▸ Work to be completed
Copy only those lines which run from the line containing "height: 120px ->" to the end of the entries below, both inclusive, exactly as written and with no pictures.

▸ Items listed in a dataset
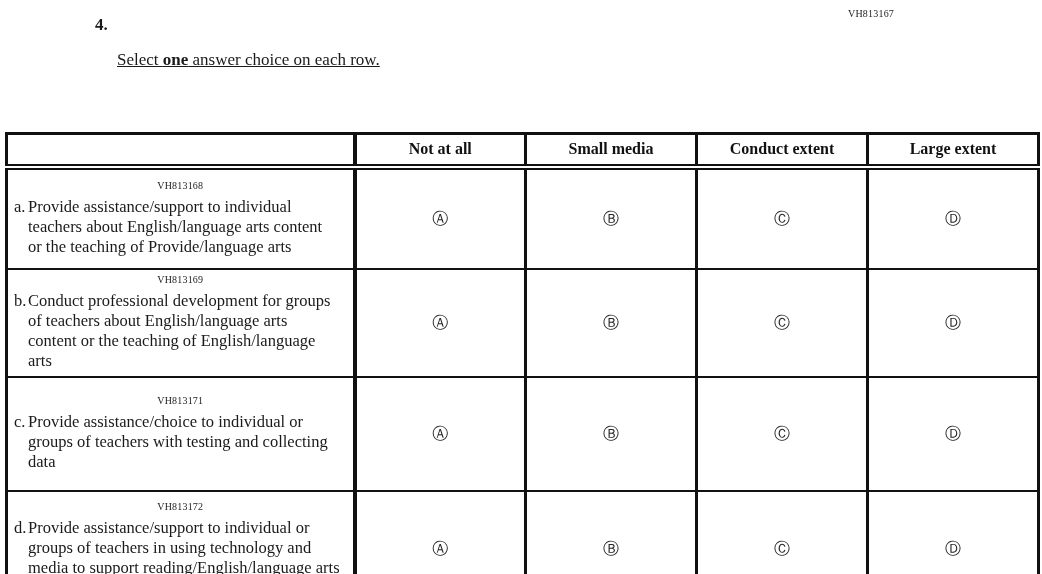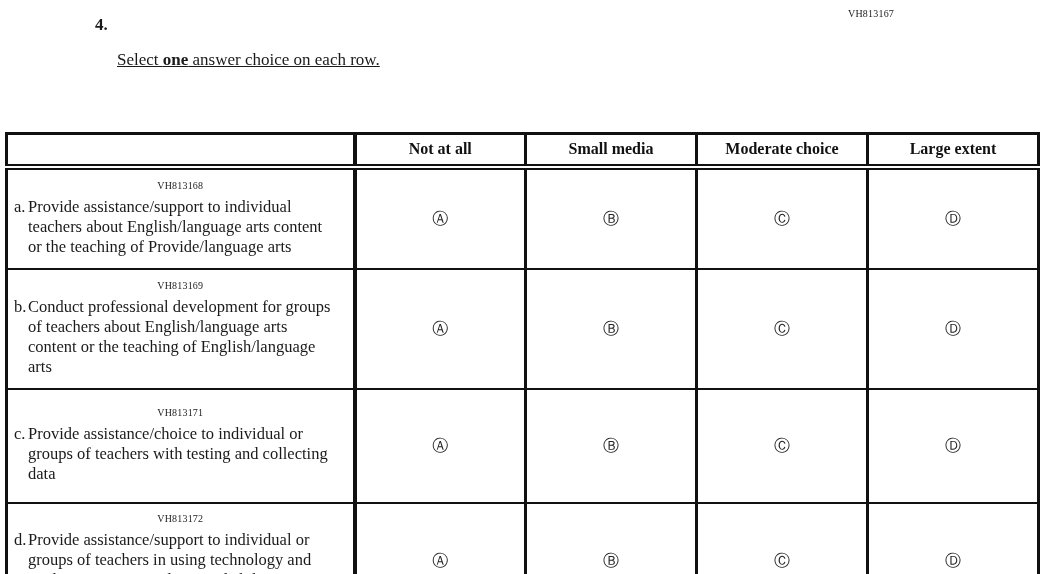"Moderate choice" th { text: Moderate choice -> Conduct extent }
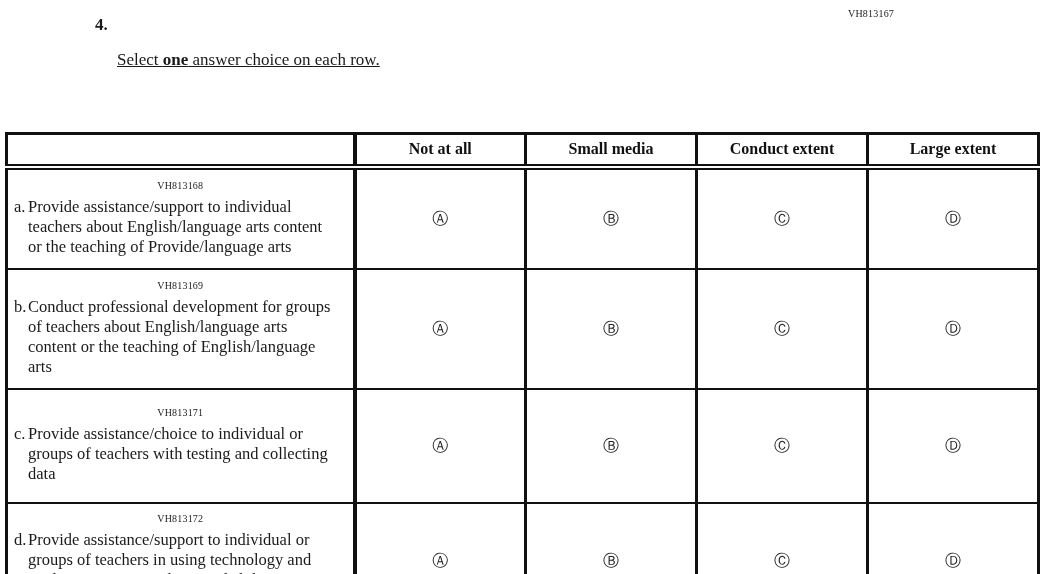"VH813169" tr.row-b td { height: 120px -> 108px }
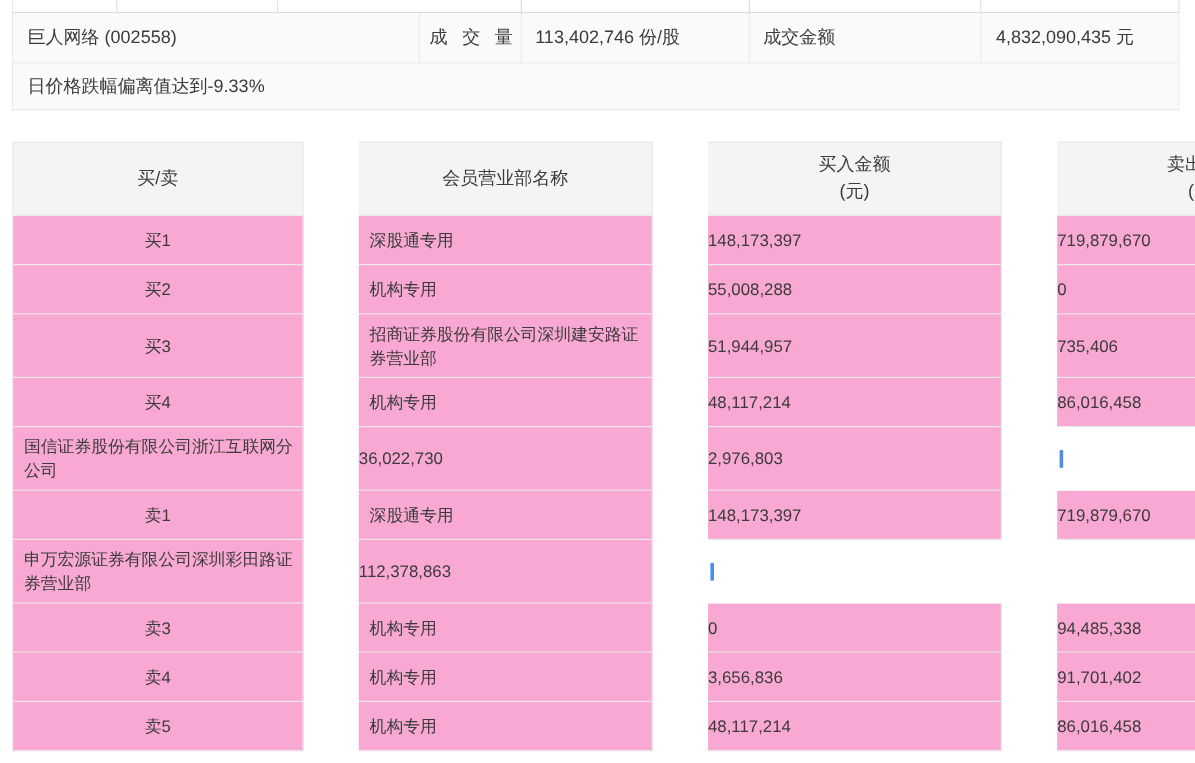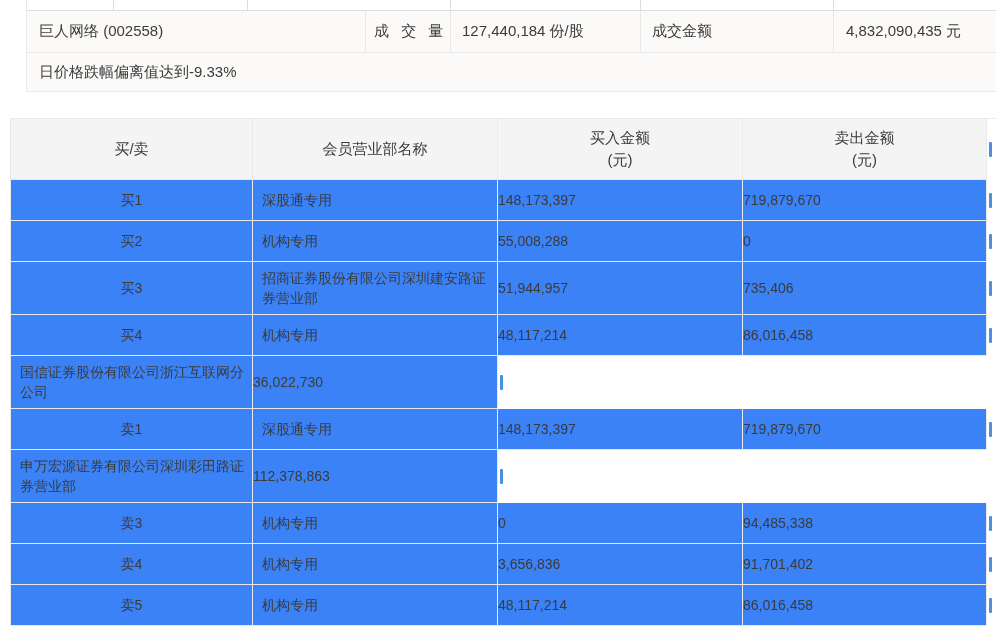"巨人网络 (002558)" .tt-row { margin-left: 16px -> none }
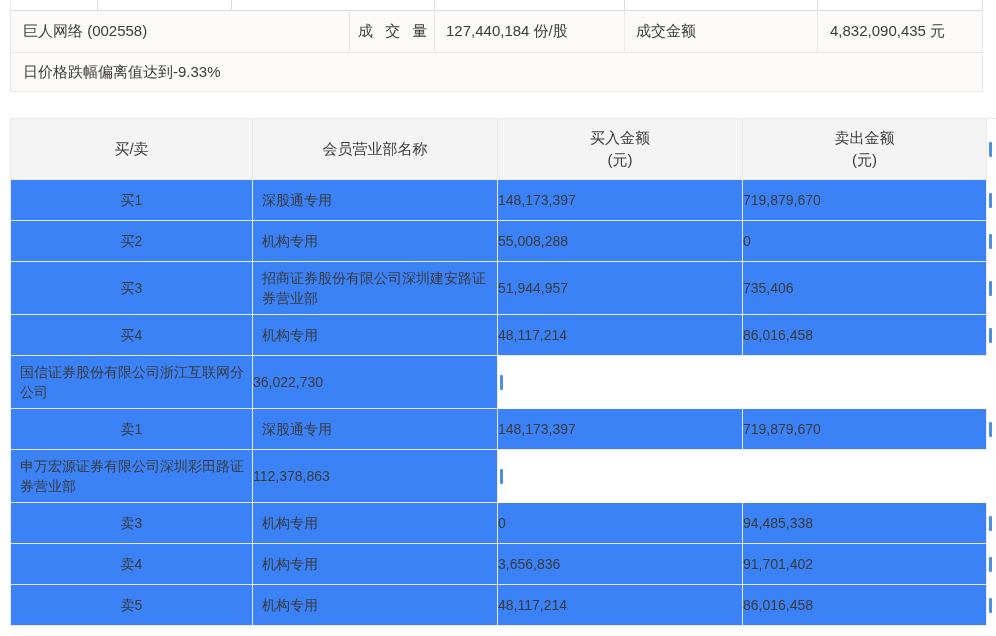"127,440,184 份/股" span { text: 127,440,184 -> 113,402,746 }
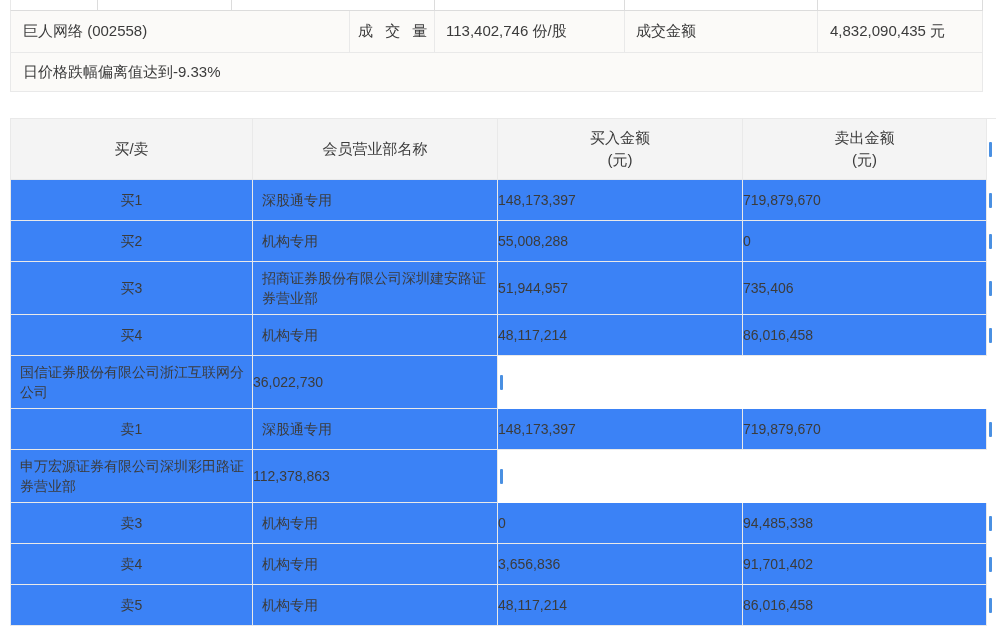"买/卖" .mt-row { gap: none -> 46px }
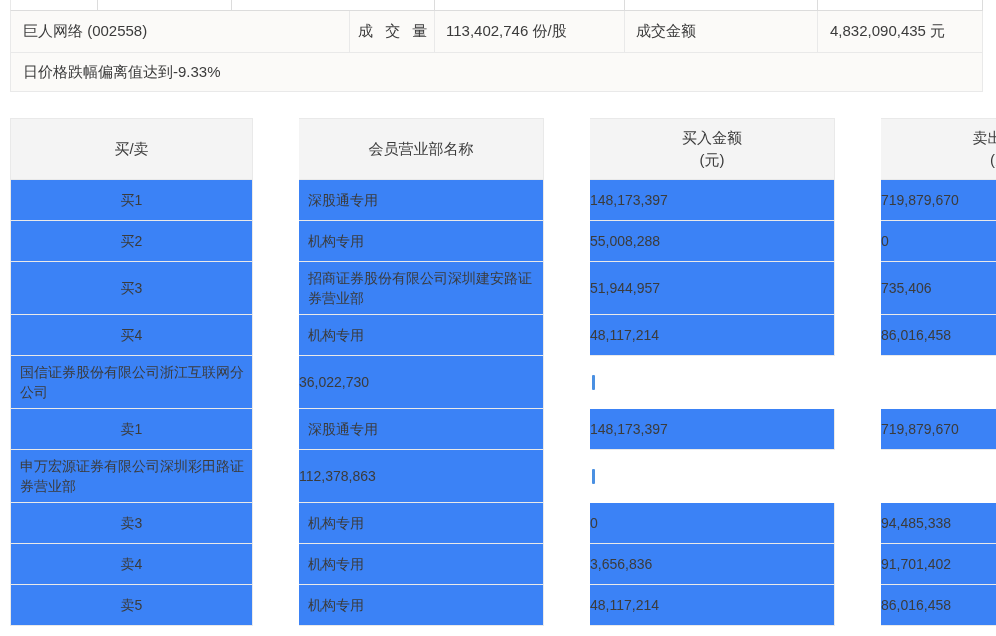"买1" .mt-row .c { background: #3b82f6 -> #f9a8d4 }
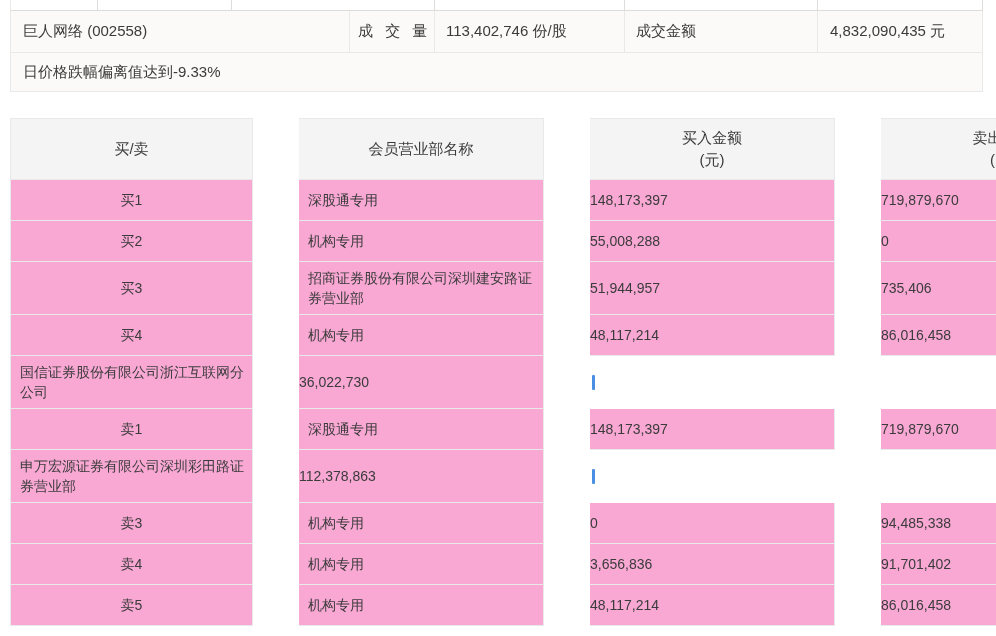"2,976,803" div.c { html: none -> <div> <span>2,976,803</span> </div> }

▸ Answer space
"VH813169" tr.row-b td { height: 120px -> 108px }
"巨人网络 (002558)" .tt-row { margin-left: 16px -> none }
"127,440,184 份/股" span { text: 127,440,184 -> 113,402,746 }
"买/卖" .mt-row { gap: none -> 46px }
"买1" .mt-row .c { background: #3b82f6 -> #f9a8d4 }
"2,976,803" div.c { html: none -> <div> <span>2,976,803</span> </div> }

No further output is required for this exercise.